When Yuval Noah Harari writes about something, it is as if the world’s conscience is speaking. When Russia invaded Ukraine last year, the famous Israeli academic and historian’s essay on why it was so disastrous was published bearing his name in The Economist, a publication famous for not bylining its articles.
Last month, the author of Sapiens wrote a stinging opinion piece published in the New York Times with the two founders of the Center for Humane Technology, warning of the dangers of AI.
Referencing a 2022 survey with 700 AI academics and researchers, they wrote: “Half of those surveyed stated that there was a 10% or greater chance of human extinction (or similarly permanent and severe disempowerment) from future AI systems”.
They used the analogy of “half the engineers who built an aeroplane warning that there is a “10% chance the plane will crash, killing you and everyone else on it”.
The question they ask is: “Would you still board?”.
It’s a stark warning, that the writers elaborate on. “Language is the operating system of human culture,” they point out.” From language emerges myth and law, gods and money, art and science, friendships and nations and computer code.

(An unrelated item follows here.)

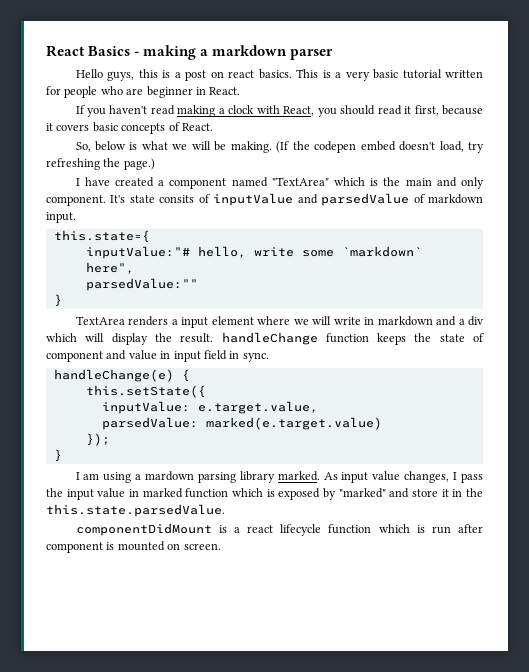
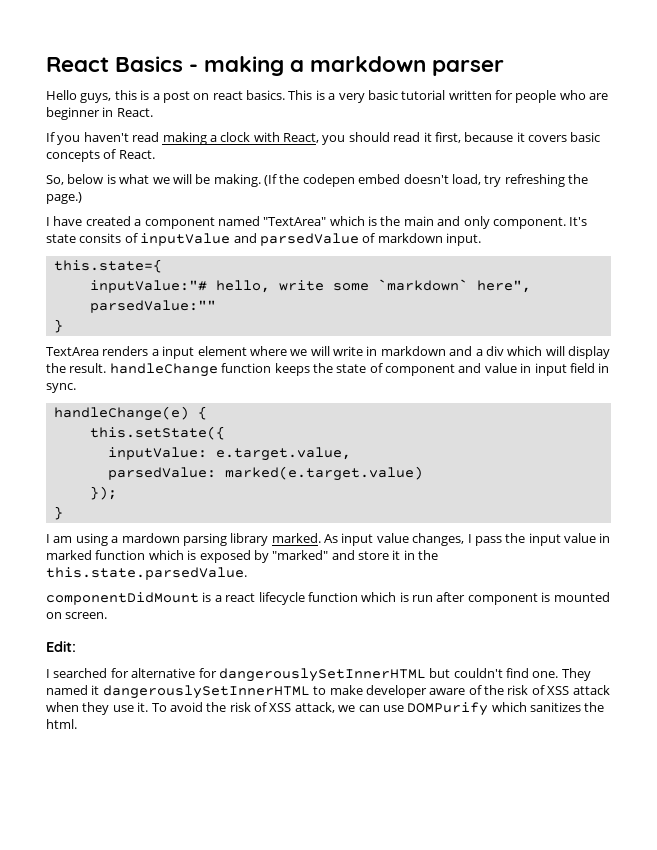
(221, 546) none -> [46,641,76,652] [46,668,591,682] [46,685,610,699] [46,702,605,716] [46,719,77,729] // Edit: // I searched for alternative for dangerouslySetInnerHTML but couldn't find one. They named it dangerouslySetInnerHTML to make developer aware of the risk of XSS attack when they use it. To avoid the risk of XSS attack, we can use DOMPurify which sanitizes the html.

AI’s new mastery of language means it can now hack and manipulate the operating system of civilization.”
Slowing our AI sprint to a walk
It gets worse: “By gaining mastery of language, A.I. is seizing the master key to civilization, from bank vaults to holy sepulchers”.
We humans have used our language to both survive and grow as a species. Language is literally the best feature of our enhanced forebrains, themselves an evolutionary boon from early Homo Sapiens’ ability to use tools (which we could kill animals with) and make fire (so we could cook the meat, predigesting the protein, which is essential because we lack the teeth and intestines to eat raw meat).

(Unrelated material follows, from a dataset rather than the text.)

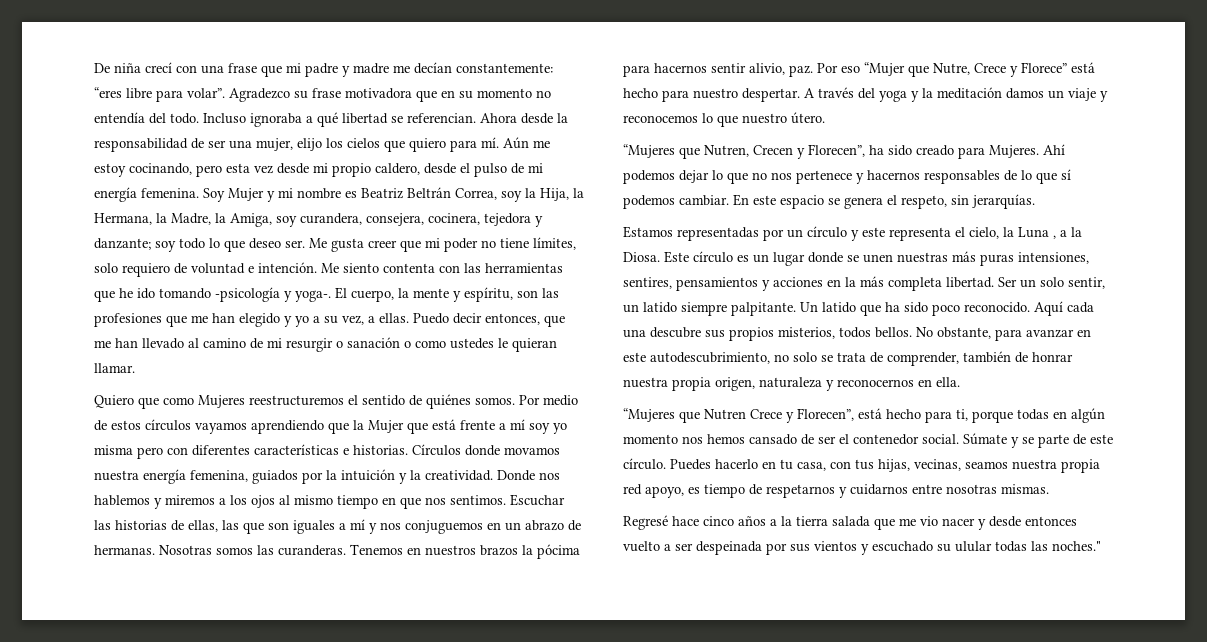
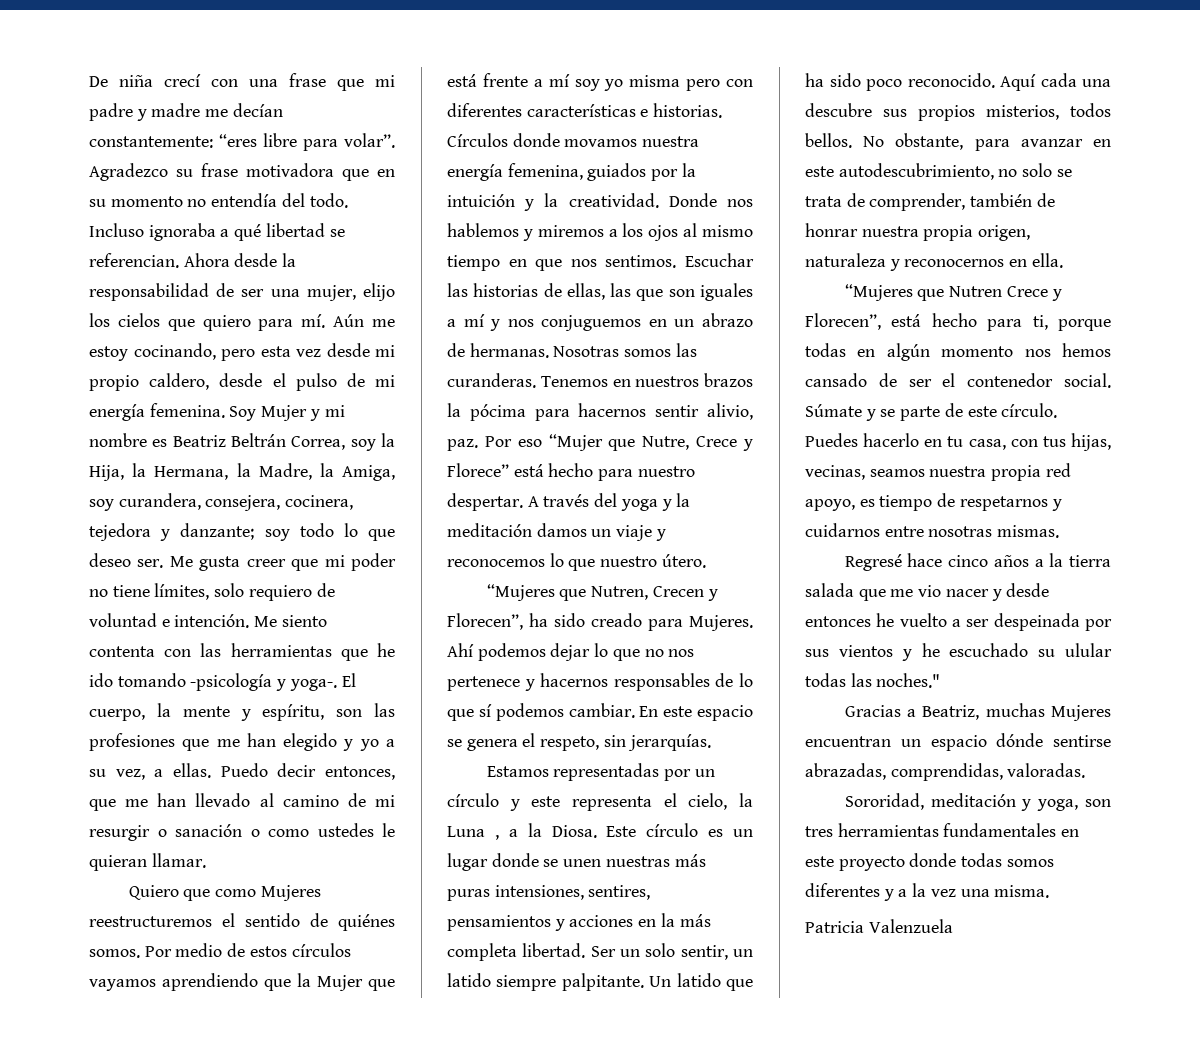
(1077, 521) none -> [876,613,895,627] he
(869, 549) none -> [921,643,940,657] he
(1101, 546) none -> [844,703,1111,721] [805,733,1111,751] [805,763,1086,781] [844,793,1111,811] [805,823,1080,837] [805,853,1054,871] [805,883,1050,901] [805,919,953,933] // Gracias a Beatriz, muchas Mujeres encuentran un espacio dónde sentirse abrazadas, comprendidas, valoradas. // Sororidad, meditación y yoga, son tres herramientas fundamentales en este proyecto donde todas somos diferentes y a la vez una misma. // Patricia Valenzuela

“In games like chess, no human can hope to beat a computer,” Harari writes. “What happens when the same thing occurs in art, politics or religion?”
He’s not alone in this dire warning. About 1,000 AI experts and investors last month penned an open letter calling for a slow-down in the AI race. Specifically, they advise a “stepping back from the dangerous race to ever-larger unpredictable black-box models with emergent capabilities”. These “giant” AIs need at least a six-month period to assess the possible dangers.
“Recent months have seen AI labs locked in an out-of-control race to develop and deploy ever more powerful digital minds that no one – not even their creators – can understand, predict, or reliably control,” says the letter, which includes OpenAI co-founder Elon Musk, Apple’s Steve Wozniak and engineers from Amazon, Google, DeepMind, Meta and Microsoft. “Powerful AI systems should be developed only once we are confident that their effects will be positive and their risks will be manageable.”
Harari warns that “the time to reckon with AI is before our politics, our economy and our daily life become dependent on it. Democracy is a conversation, conversation relies on language, and when language itself is hacked, the conversation breaks down, and democracy becomes untenable. If we wait for the chaos to ensue, it will be too late to remedy it.”
- This article first appeared in the Financial Mail.